The Resiliency Center offers free resources and referrals to anyone impacted by 1 October including survivors, family members of victims, responders and anyone dealing with effects from the attack including hotel workers, taxi cab drivers or bystanders. Services include legal assistance through the Legal Aide Center of Southern Nevada, victim advocacy and support, grief counseling and spiritual care referrals, and technical assistance accessing online resources including FBI Victim Assistance Services for claiming personal items left behind at the 1 October concert venue. The center also has a Facebook page at: www.Facebook.com/VegasStrongResiliencyCenter.

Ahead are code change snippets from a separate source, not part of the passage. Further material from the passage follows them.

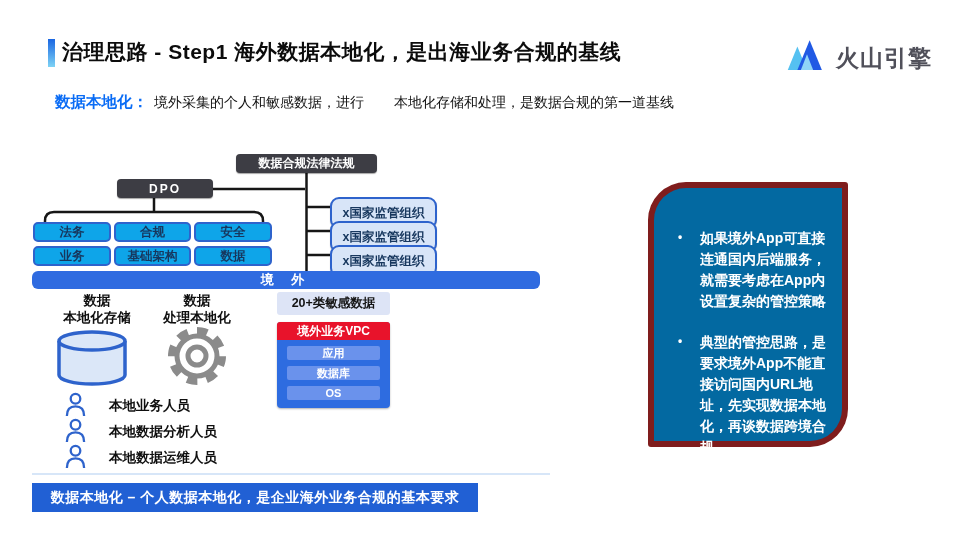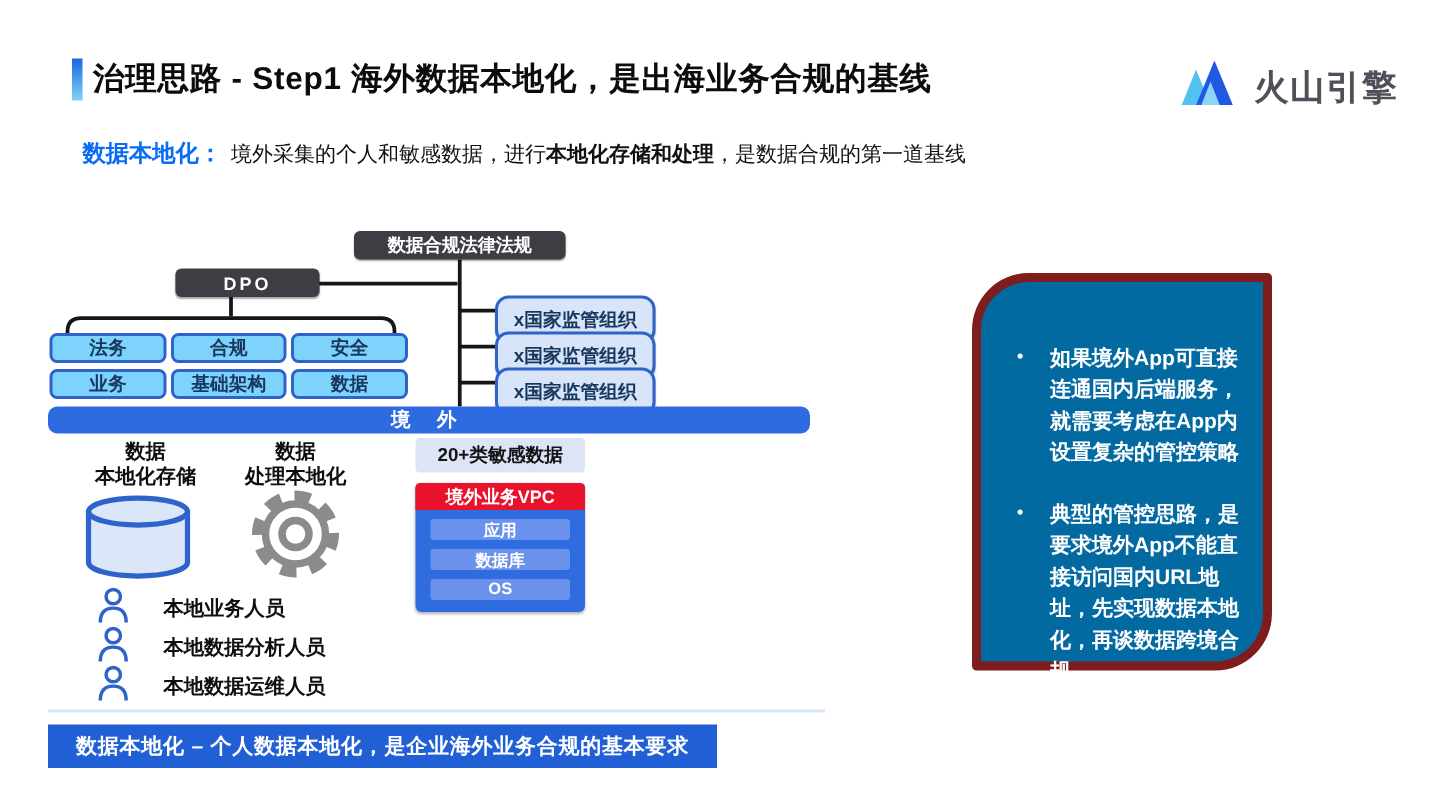--- a/index.html
+++ b/index.html
@@ -18,7 +18,7 @@
   
   .subtitle{left:55px;top:92px;font-size:14px;color:#111;white-space:nowrap;}
   .subtitle .lead{color:#0a6cf5;font-weight:bold;font-size:15.5px;margin-right:6px;}
-  .subtitle .b{font-weight:bold;}
+  .subtitle .b{font-weight:normal;margin-left:30px;}
 
   
   .dark-box{background:#3d3d44;color:#fff;font-weight:bold;font-size:12px;border-radius:4px;

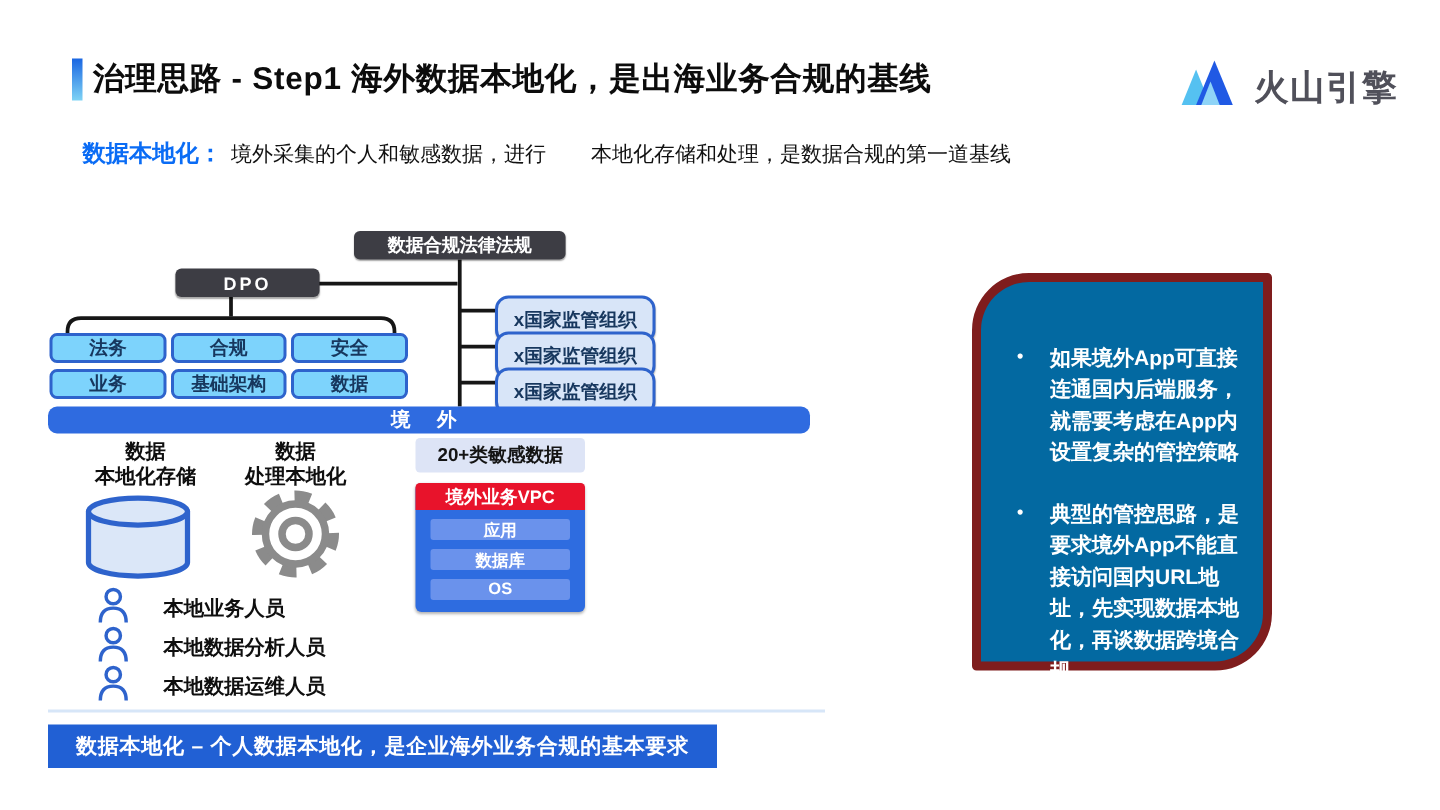--- a/index.html
+++ b/index.html
@@ -25,7 +25,7 @@
     display:flex;align-items:center;justify-content:center;box-shadow:0 1px 1px rgba(0,0,0,.35);}
   .law-box{left:236px;top:154px;width:141px;height:19px;}
   .dpo-box{left:117px;top:179px;width:96px;height:19px;letter-spacing:2px;}
-  .dept-box{background:#7dd3fc;border:2px solid #2e63cc;border-radius:5px;color:#17375e;
+  .dept-box{background:#0ea5e9;border:2px solid #2e63cc;border-radius:5px;color:#17375e;
     font-weight:bold;font-size:12.5px;display:flex;align-items:center;justify-content:center;box-sizing:border-box;}
   .reg-box{background:#d8e5f8;border:2px solid #2e63cc;border-radius:9px;color:#17375e;
     font-weight:bold;font-size:12.5px;display:flex;align-items:center;justify-content:center;box-sizing:border-box;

In addition to the Las Vegas Portraits Project Exhibit, the Clark County Museum will host an exhibit from Friday, Sept. 28 to Feb. 24, 2019, of items left at temporary roadside memorials after 1 October. The exhibit, called "How We Mourned, Selected Artifacts from October 1 Memorials," will be in the Heritage Gallery of the Clark County Museum at 1830 S. Boulder Highway in Henderson. After the shooting, museum staff and volunteers collected and began cataloging thousands of objects left along Las Vegas Boulevard, at the Welcome Sign and at the intersection of Las Vegas Boulevard and Reno Street, near the Route 91 concert grounds. About 12,000 have been cataloged to date. A selection the items will make up the exhibit including flags, bears, small rosaries, artificial flowers, signs and letters, and a portion of a large Hawaiian lei that was left to promote world peace.